This is an automated email from the ASF dual-hosted git repository.
wenchen pushed a commit to branch branch-3.5
in repository https://gitbox.apache.org/repos/asf/spark.git
The following commit(s) were added to refs/heads/branch-3.5 by this push:
new 286c469ad13 [SPARK-46443][SQL] Decimal precision and scale should
decided by H2 dialect
286c469ad13 is described below
commit 286c469ad1305f91ea796fd453ae896617fb3883
Author: Jiaan Geng <[email protected]>
AuthorDate: Fri Dec 22 09:55:00 2023 +0800
[SPARK-46443][SQL] Decimal precision and scale should decided by H2 dialect
### What changes were proposed in this pull request?

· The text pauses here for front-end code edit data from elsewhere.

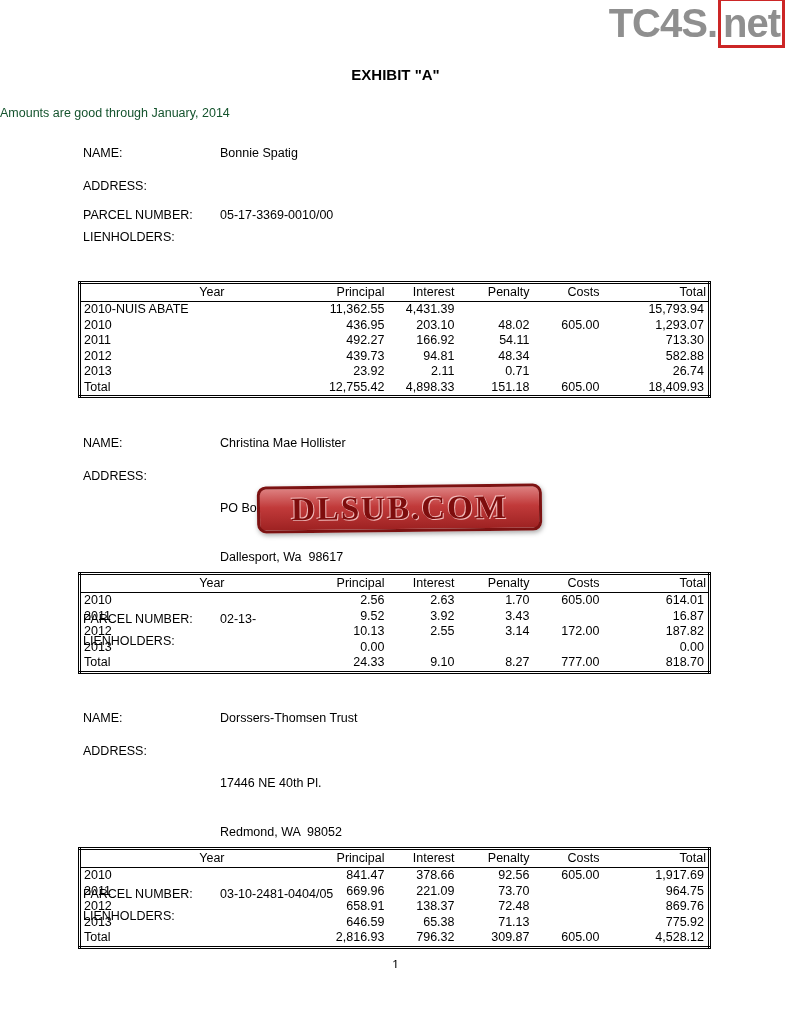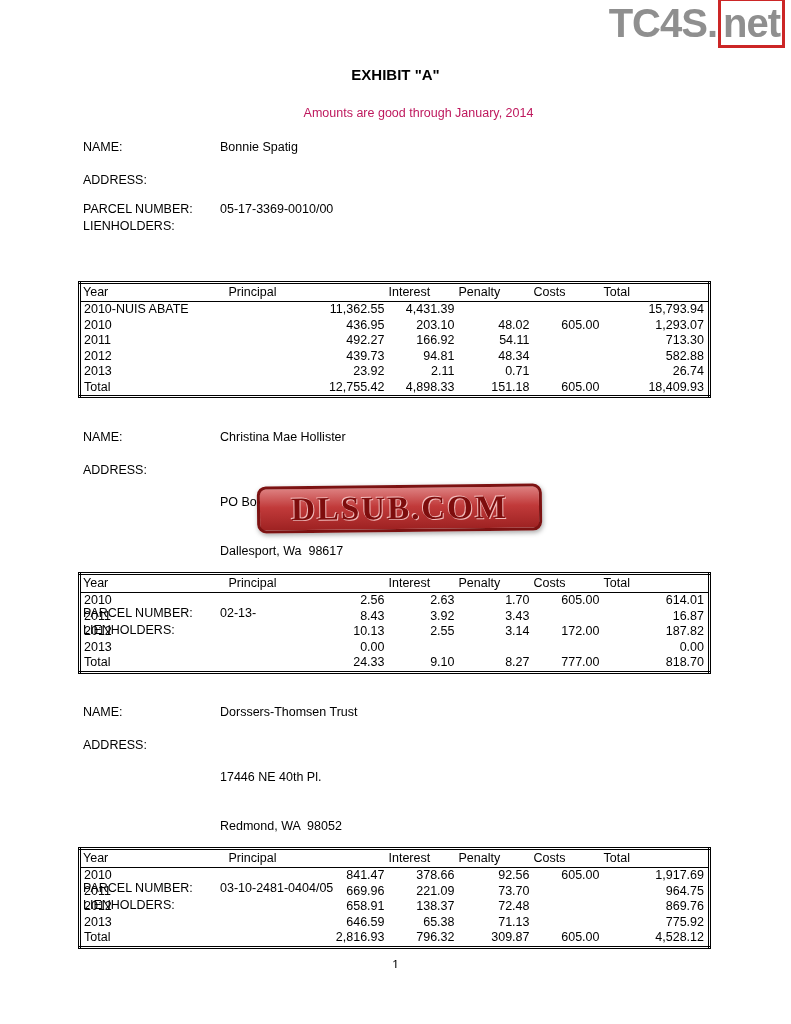"Amounts are good through January," .doc-subtitle { color: #be185d -> #14532d; padding-left: 46px -> none; text-align: center -> none }
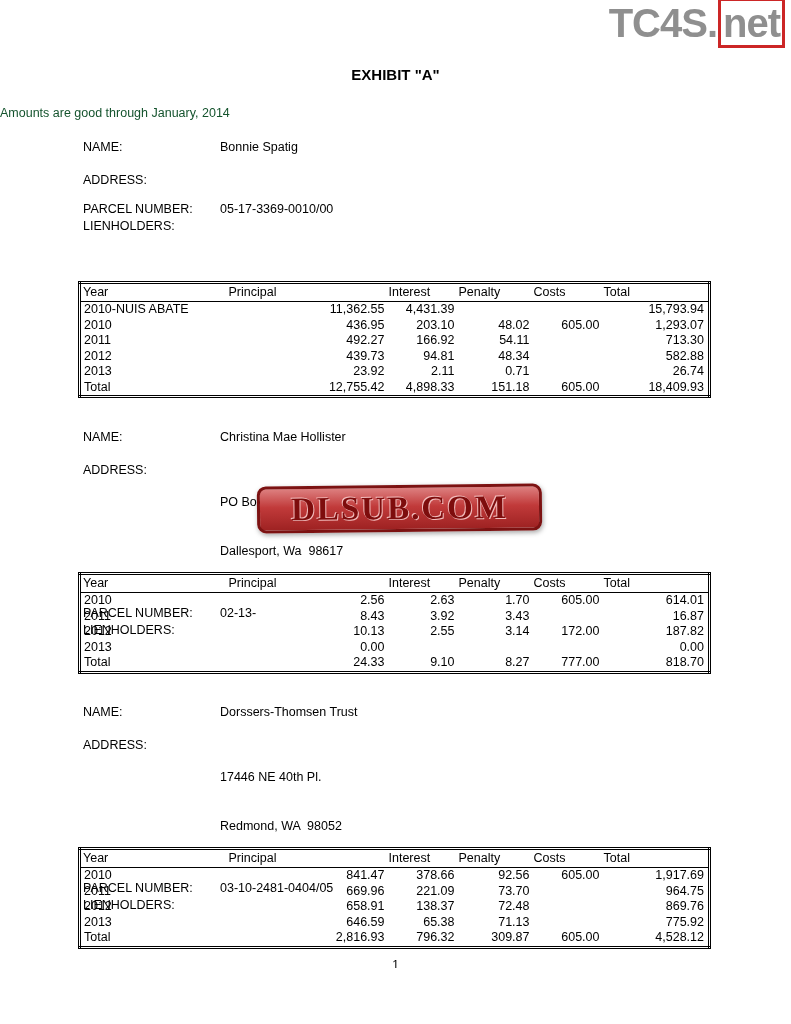"NAME:" .info-row { margin-top: none -> 6px }
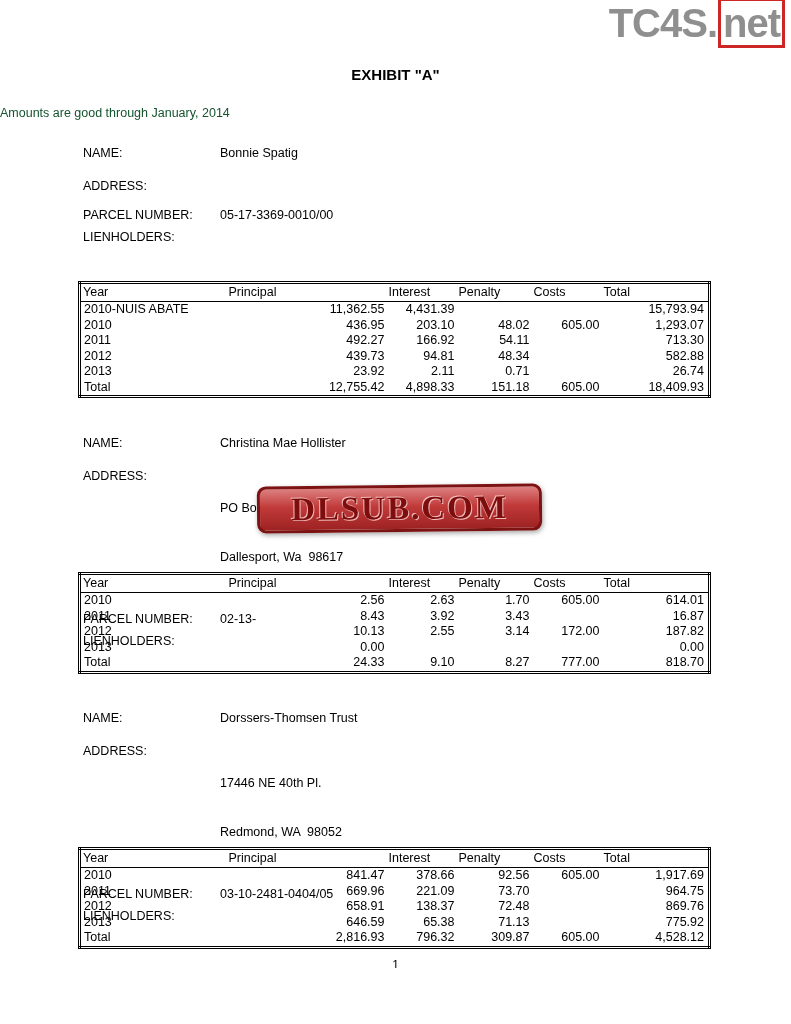"Year" .amount-table th { text-align: left -> right }
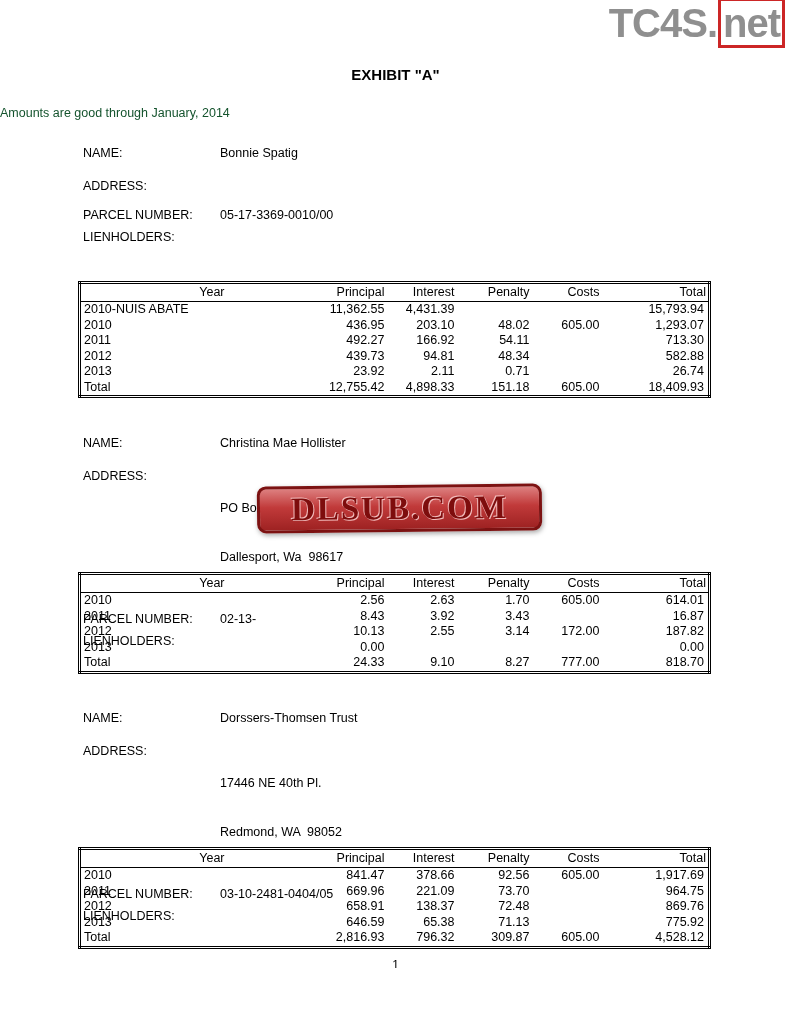"8.43" td { text: 8.43 -> 9.52 }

This PR fix a but by make JDBC dialect decide the decimal precision and
scale.
**How to reproduce the bug?**
https://github.com/apache/spark/pull/44397 proposed DS V2 push down
`PERCENTILE_CONT` and `PERCENTILE_DISC`.
The bug fired when pushdown the below SQL to H2 JDBC.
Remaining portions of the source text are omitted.